When Newbold first began working for the Parks and Recreation Department, the recreation building had just been acquired from the Cureton family.
The building had been a hardware store and behind it was an indoor lumber yard.
“We parked our trucks in the lumber building and there was a big scary tree out front and an old barn where the playground is today,” she said.
Newbold and her staff created a recreation master plan and with the financial help of the city and several grants, began developing the property around the recreation building.
One of the first developments was the skatepark, which was pushed by several enthusiastic skateboarders who desired a safe, legal place to skateboard.
“The kids really wanted a skatepark,” Newbold said. “The ordinance said kids couldn’t ride on sidewalks, but it didn’t say they couldn’t skate down the middle of the street.”
Newbold said this created quite a problem for the police department.
“There was this issue about what are we going to do with the kids riding down the middle of the street with all the tourists and others,” she said, “So the kids said if you give us a skatepark, we will move.”
In 1995, Dan Pawlicki and professional boarder Brian Harper went to the city council and gained support. The council allocated some money to Newbold for the development of Cureton’s old lumber building.
“My older kids that were 18 to about 23 years old were really into construction,” she said. “They came every night for about two months and built the ramps that are still out there today.”
Newbold said the building didn’t have heat or a restroom for several years.
“I’ll have kids that will come in with their kids today and they’ll say they remember working on the skatepark,” she said.
Newbold said the creation of the skatepark also holds a special place for her personally.
“That was the year I lost my son,” she said referring to the loss of her son in a traffic accident. “These kids and this place saved my life.”
In addition to the skatepark, Newbold was a part the construction of an indoor swimming pool, an outdoor basketball court and two playgrounds.
“For many years the playground sat with mud all around it,” she said. “We didn’t have money for surfacing until Brandon Buchanan came. He got a concrete guy to come in and that’s when we also got the tiny tots playground done.”
Newbold said she is proud of the development she has been a part of with the recreation department, and is also proud of the work that has been done at several city parks and the rodeo grounds.
“But the city as a whole has improved so much in the past 20 years,” she said. “When I first rolled into town there was a motel by the cemetery that had collapsed.
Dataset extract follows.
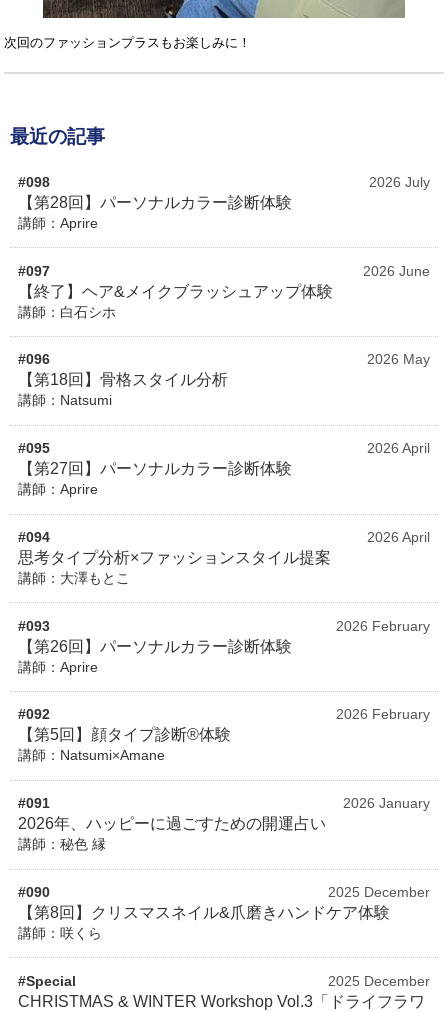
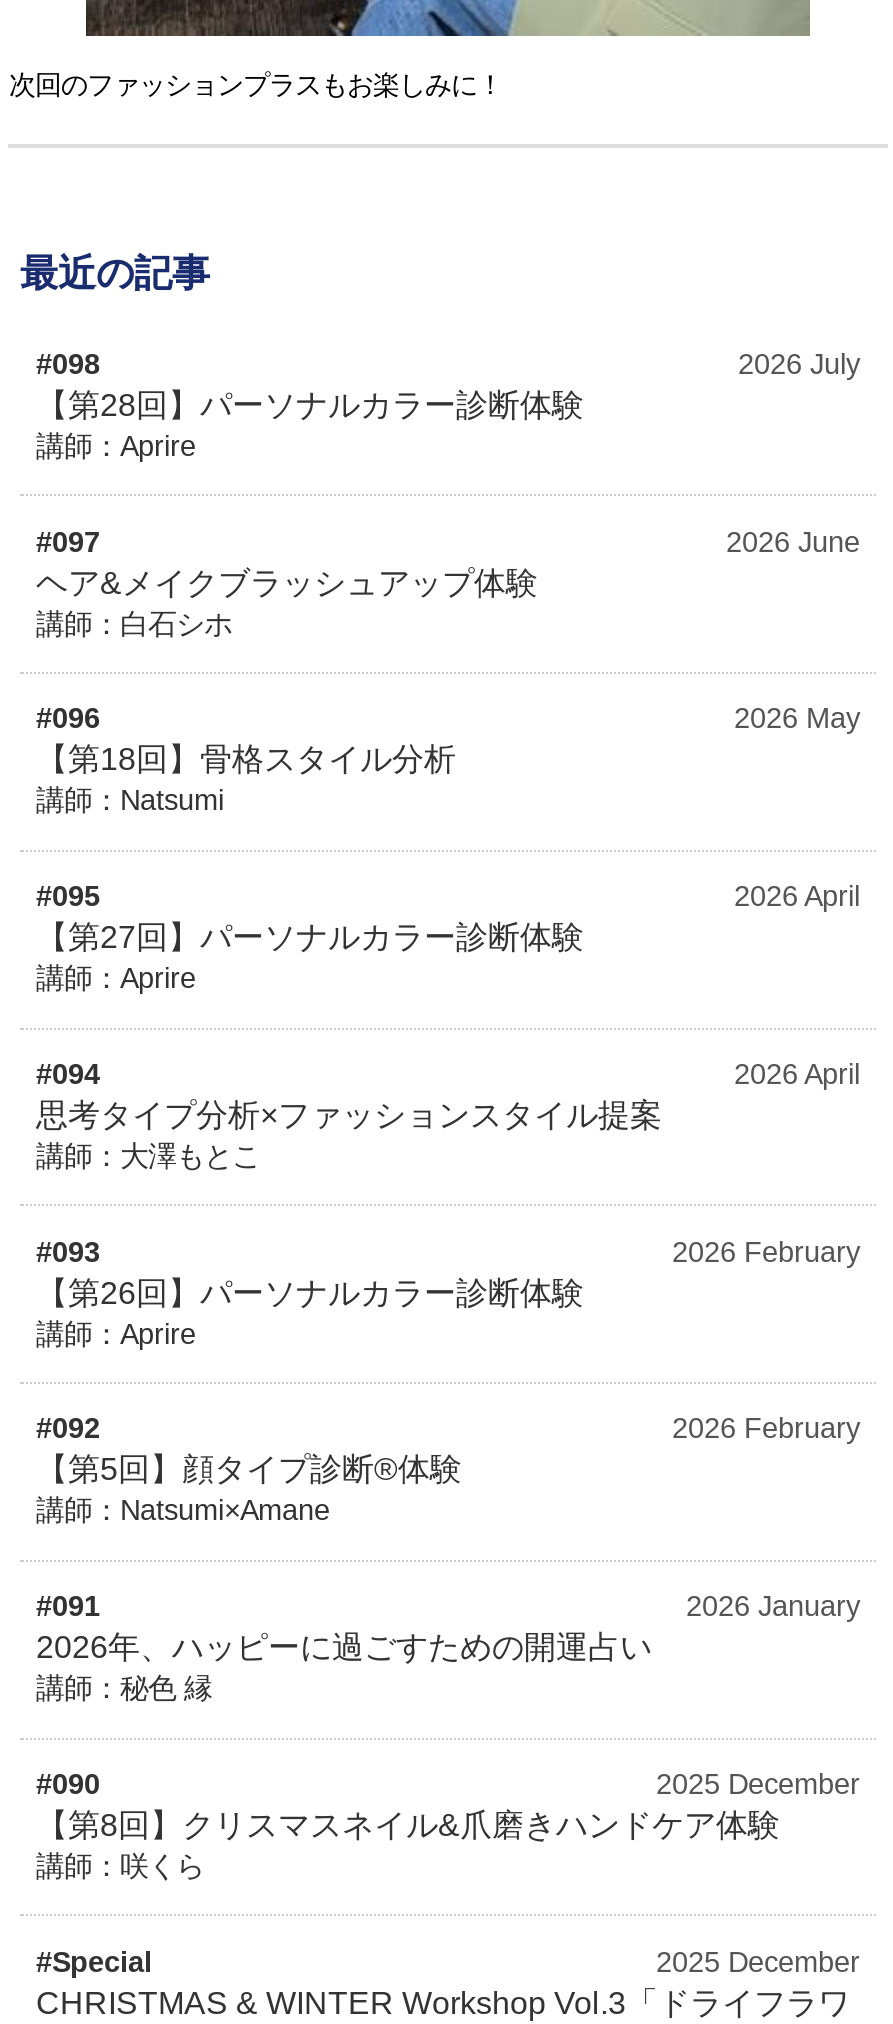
[18,283,333,300] 【終了】ヘア&メイクブラッシュアップ体験 -> [36,565,538,599] ヘア&メイクブラッシュアップ体験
It was the first thing that you saw.”
Newbold said besides the relationships she has built with the children, she also values the relationships she has built with her staff.
“I have been very fortunate — I have great part-time staff and the best full-time staff,” she said. “You have to have people who are dedicated to children really love their job and are responsible and reliable.”
Looking back over the 22 years, Newbold said she will miss Summer Rec most of all.
“The hardest thing for me is going to be not doing Summer Rec this year,” she said. “I have all the paperwork and liability stuff and the not fun part of the job, but I always looked forward to those eight weeks with the children. They would revitalize me. Spend a week in here with them running back and forth screaming and it will make anybody happy.”